▸ Supplied information:
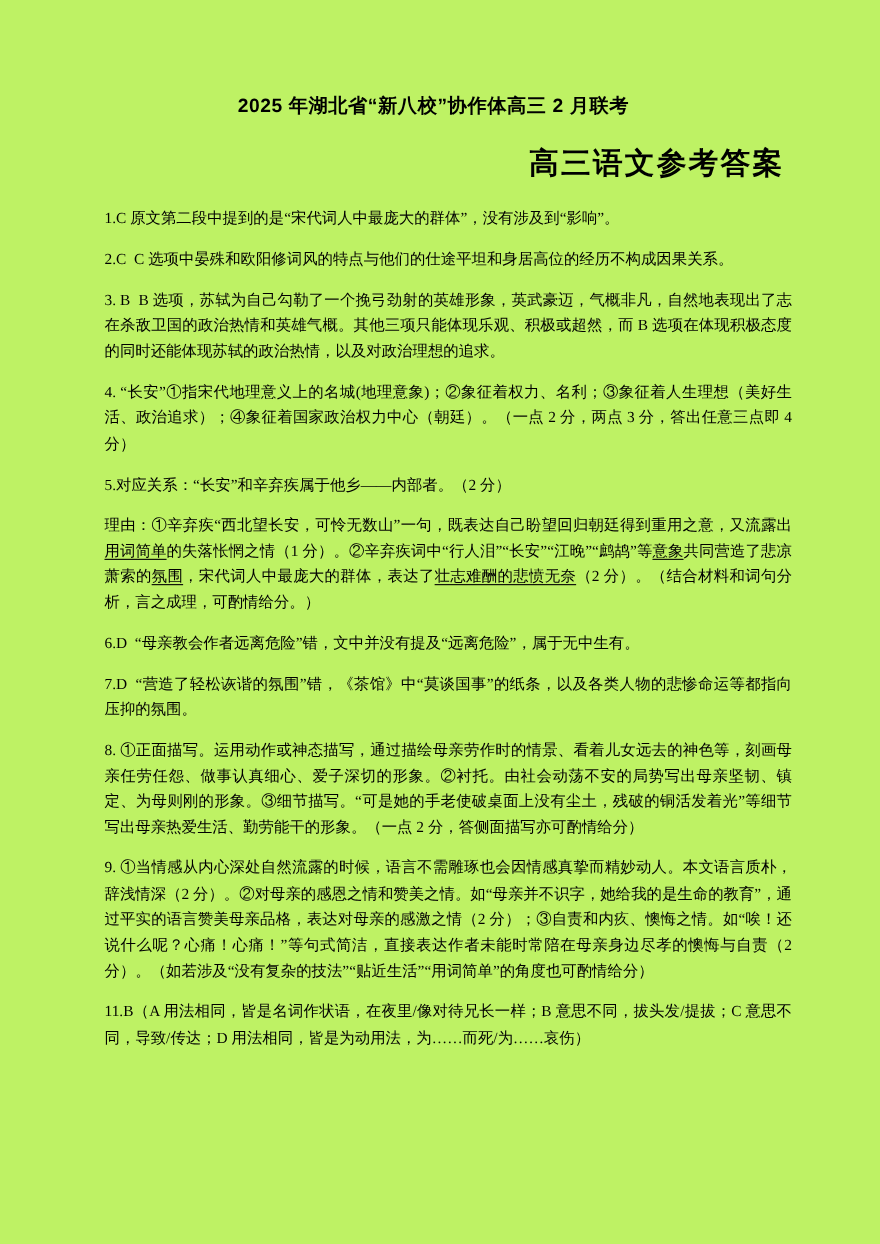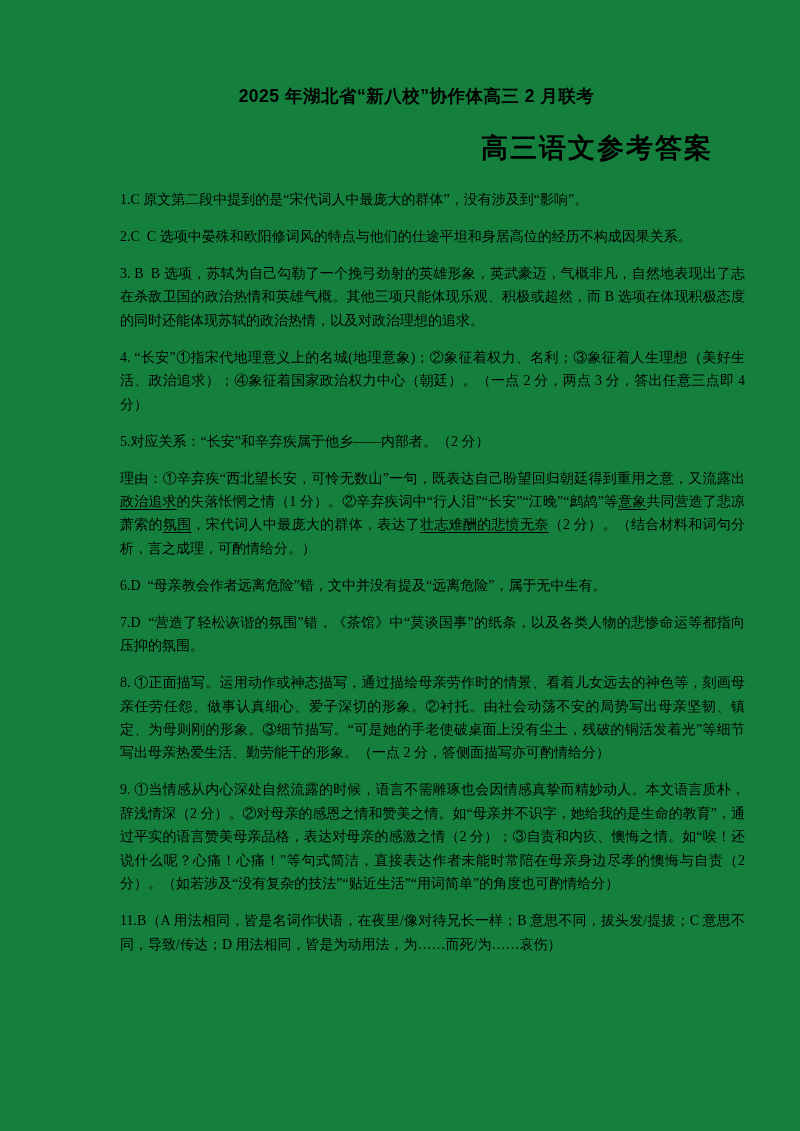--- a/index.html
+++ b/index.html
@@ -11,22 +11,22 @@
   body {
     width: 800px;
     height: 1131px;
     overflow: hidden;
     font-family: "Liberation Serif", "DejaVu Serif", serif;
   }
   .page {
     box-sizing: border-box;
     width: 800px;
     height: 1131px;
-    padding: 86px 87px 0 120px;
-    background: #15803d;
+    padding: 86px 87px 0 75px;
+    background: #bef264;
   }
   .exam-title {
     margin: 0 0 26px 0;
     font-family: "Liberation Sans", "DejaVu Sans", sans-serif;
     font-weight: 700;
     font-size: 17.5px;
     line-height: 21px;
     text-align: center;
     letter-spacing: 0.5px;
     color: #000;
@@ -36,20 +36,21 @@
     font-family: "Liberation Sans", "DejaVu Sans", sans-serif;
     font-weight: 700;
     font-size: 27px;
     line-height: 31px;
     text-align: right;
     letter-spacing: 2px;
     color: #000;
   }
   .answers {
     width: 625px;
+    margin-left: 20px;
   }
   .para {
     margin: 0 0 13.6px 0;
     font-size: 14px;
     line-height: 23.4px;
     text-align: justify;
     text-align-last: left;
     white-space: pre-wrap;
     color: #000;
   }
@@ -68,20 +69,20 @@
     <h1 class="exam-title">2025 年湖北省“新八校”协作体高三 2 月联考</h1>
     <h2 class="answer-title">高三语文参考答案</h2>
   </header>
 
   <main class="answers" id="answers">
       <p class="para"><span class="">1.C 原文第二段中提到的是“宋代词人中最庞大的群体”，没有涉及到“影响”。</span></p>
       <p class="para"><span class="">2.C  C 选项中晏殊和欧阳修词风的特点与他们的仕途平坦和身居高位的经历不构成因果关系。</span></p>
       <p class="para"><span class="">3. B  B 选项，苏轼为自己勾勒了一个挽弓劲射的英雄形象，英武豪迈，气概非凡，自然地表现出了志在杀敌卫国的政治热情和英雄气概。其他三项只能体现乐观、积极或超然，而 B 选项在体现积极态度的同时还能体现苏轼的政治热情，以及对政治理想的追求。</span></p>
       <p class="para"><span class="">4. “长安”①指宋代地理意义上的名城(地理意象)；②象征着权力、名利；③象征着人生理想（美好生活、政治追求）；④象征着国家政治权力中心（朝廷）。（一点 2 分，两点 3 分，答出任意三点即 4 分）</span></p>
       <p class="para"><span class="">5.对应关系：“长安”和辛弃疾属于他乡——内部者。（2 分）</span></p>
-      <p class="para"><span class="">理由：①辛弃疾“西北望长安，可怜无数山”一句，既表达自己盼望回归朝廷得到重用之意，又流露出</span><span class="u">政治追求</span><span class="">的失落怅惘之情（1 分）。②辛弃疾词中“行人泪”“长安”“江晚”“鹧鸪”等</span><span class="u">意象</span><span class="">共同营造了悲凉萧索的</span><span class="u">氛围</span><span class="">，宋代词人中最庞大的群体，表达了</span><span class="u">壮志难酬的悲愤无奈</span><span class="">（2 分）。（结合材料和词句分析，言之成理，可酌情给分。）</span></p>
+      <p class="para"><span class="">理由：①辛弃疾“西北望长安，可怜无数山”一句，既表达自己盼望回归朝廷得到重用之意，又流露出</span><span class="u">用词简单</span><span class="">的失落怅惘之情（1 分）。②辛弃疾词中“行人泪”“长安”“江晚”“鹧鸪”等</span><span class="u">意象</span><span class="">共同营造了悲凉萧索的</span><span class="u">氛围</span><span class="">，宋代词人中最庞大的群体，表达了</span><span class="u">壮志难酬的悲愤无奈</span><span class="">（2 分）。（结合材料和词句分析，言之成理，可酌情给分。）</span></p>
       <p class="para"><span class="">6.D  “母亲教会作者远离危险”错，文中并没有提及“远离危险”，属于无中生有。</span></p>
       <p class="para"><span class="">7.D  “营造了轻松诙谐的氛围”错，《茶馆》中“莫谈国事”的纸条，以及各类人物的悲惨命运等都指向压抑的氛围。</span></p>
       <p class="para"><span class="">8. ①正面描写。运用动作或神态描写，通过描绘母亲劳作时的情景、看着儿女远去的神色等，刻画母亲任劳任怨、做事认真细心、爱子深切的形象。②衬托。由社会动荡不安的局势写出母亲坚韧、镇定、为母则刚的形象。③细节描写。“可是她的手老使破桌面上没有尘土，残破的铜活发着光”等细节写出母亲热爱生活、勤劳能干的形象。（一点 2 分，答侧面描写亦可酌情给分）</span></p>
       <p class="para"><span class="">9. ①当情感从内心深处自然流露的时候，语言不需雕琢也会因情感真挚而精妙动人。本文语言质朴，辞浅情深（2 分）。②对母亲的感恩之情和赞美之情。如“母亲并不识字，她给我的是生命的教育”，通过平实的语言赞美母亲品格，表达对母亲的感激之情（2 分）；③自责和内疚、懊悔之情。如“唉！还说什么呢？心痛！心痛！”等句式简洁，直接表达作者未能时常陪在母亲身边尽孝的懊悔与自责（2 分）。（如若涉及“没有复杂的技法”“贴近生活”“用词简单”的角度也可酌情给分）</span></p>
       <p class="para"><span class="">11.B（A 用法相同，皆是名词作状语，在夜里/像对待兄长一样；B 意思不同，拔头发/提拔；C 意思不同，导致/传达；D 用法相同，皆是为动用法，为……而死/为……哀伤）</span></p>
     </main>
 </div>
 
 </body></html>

▸ The problem: Among the records above, only the lines between the line holding "overflow: hidden;" and the line holding "line-height: 21px;", inclusive, are to be output, exactly as written.

▸ Answer to this problem:
     overflow: hidden;
     font-family: "Liberation Serif", "DejaVu Serif", serif;
   }
   .page {
     box-sizing: border-box;
     width: 800px;
     height: 1131px;
-    padding: 86px 87px 0 120px;
-    background: #15803d;
+    padding: 86px 87px 0 75px;
+    background: #bef264;
   }
   .exam-title {
     margin: 0 0 26px 0;
     font-family: "Liberation Sans", "DejaVu Sans", sans-serif;
     font-weight: 700;
     font-size: 17.5px;
     line-height: 21px;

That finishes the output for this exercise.